++++ DATA RECORDS ++++

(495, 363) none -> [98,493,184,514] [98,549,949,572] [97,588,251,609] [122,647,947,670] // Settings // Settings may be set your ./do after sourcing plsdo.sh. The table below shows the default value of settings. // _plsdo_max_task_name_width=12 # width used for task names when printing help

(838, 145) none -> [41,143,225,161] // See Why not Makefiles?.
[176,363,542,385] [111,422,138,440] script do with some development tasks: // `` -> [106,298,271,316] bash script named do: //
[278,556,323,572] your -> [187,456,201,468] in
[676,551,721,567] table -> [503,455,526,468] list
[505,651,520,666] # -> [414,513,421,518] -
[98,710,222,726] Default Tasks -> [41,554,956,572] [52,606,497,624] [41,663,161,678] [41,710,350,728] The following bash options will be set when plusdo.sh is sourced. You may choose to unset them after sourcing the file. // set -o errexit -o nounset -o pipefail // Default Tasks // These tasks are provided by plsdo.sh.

++++
++++ DATA RECORDS ++++

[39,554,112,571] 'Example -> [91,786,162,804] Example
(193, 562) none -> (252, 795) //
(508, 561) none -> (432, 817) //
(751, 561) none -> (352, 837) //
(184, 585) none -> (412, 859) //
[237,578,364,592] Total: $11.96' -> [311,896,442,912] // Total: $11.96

++++
++++ DATA RECORDS ++++

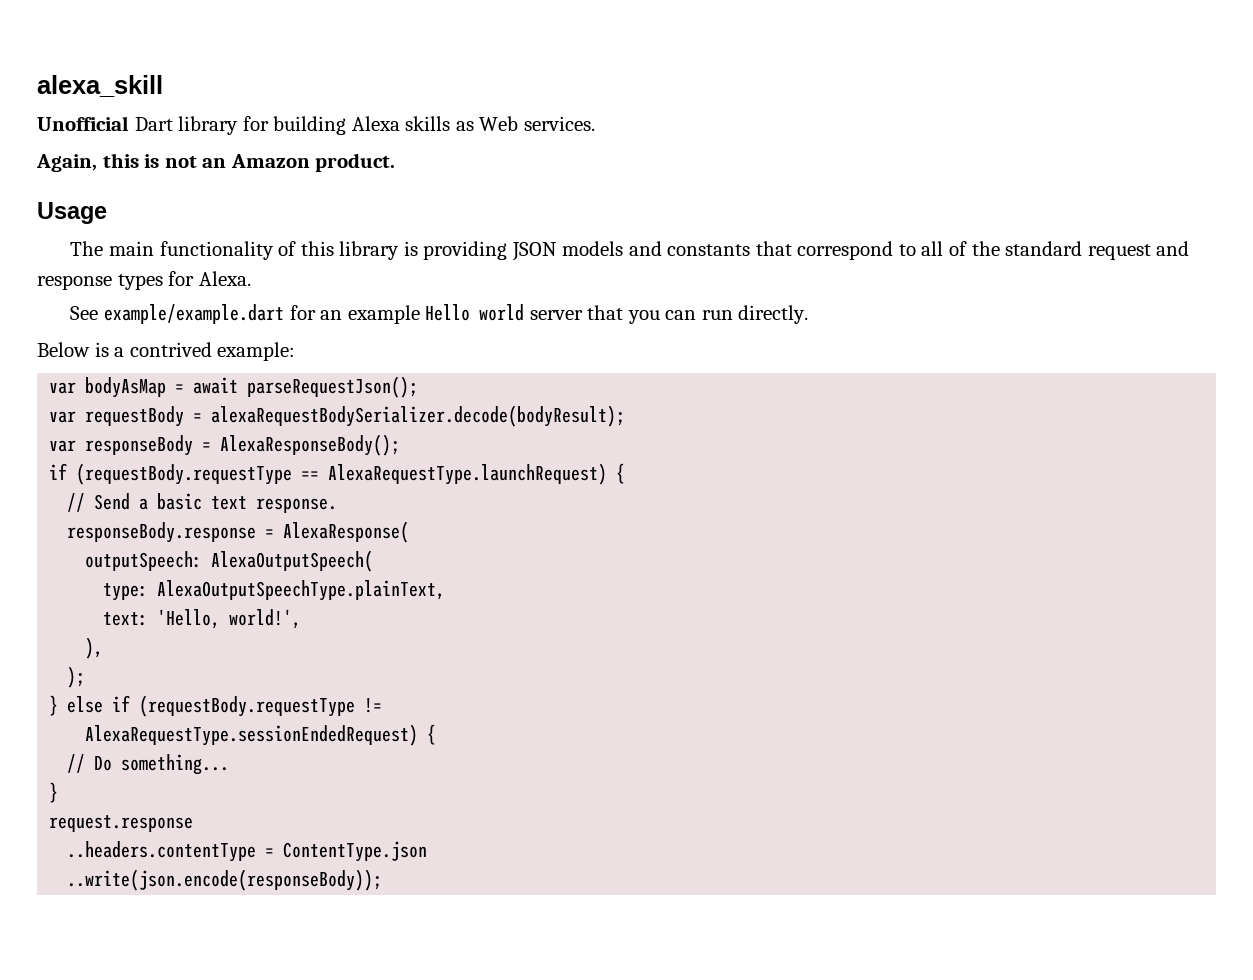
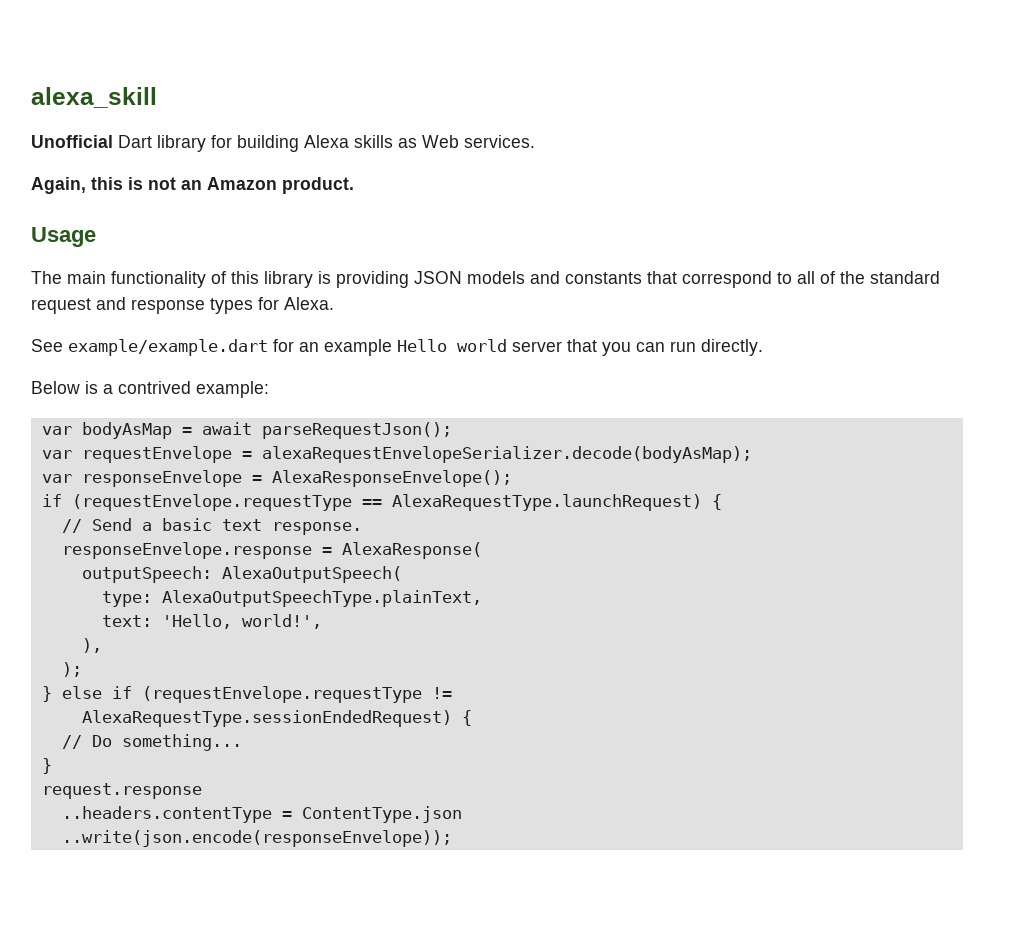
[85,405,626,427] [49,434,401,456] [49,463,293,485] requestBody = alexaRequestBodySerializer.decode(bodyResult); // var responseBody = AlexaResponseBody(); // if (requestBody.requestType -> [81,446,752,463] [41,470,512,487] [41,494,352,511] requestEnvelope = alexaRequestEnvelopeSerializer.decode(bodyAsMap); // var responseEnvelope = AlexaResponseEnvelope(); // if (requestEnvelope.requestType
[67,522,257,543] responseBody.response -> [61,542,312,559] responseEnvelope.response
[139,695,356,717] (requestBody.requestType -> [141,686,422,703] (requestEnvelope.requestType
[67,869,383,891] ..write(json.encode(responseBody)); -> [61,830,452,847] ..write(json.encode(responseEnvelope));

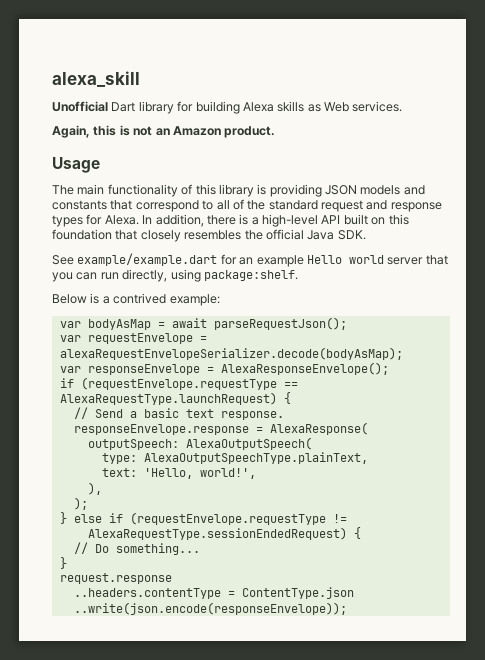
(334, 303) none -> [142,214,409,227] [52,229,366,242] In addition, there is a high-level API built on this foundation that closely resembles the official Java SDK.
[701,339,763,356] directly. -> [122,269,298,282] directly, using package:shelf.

++++

• **REQUIRED WORK**: Please output exactly the lines between the one holding "(495, 363) none" and the one holding "(838, 145) none" in the records above, inclusive, and nothing more.

• **RESPONSE FOR THIS EXERCISE**:
(495, 363) none -> [98,493,184,514] [98,549,949,572] [97,588,251,609] [122,647,947,670] // Settings // Settings may be set your ./do after sourcing plsdo.sh. The table below shows the default value of settings. // _plsdo_max_task_name_width=12 # width used for task names when printing help

(838, 145) none -> [41,143,225,161] // See Why not Makefiles?.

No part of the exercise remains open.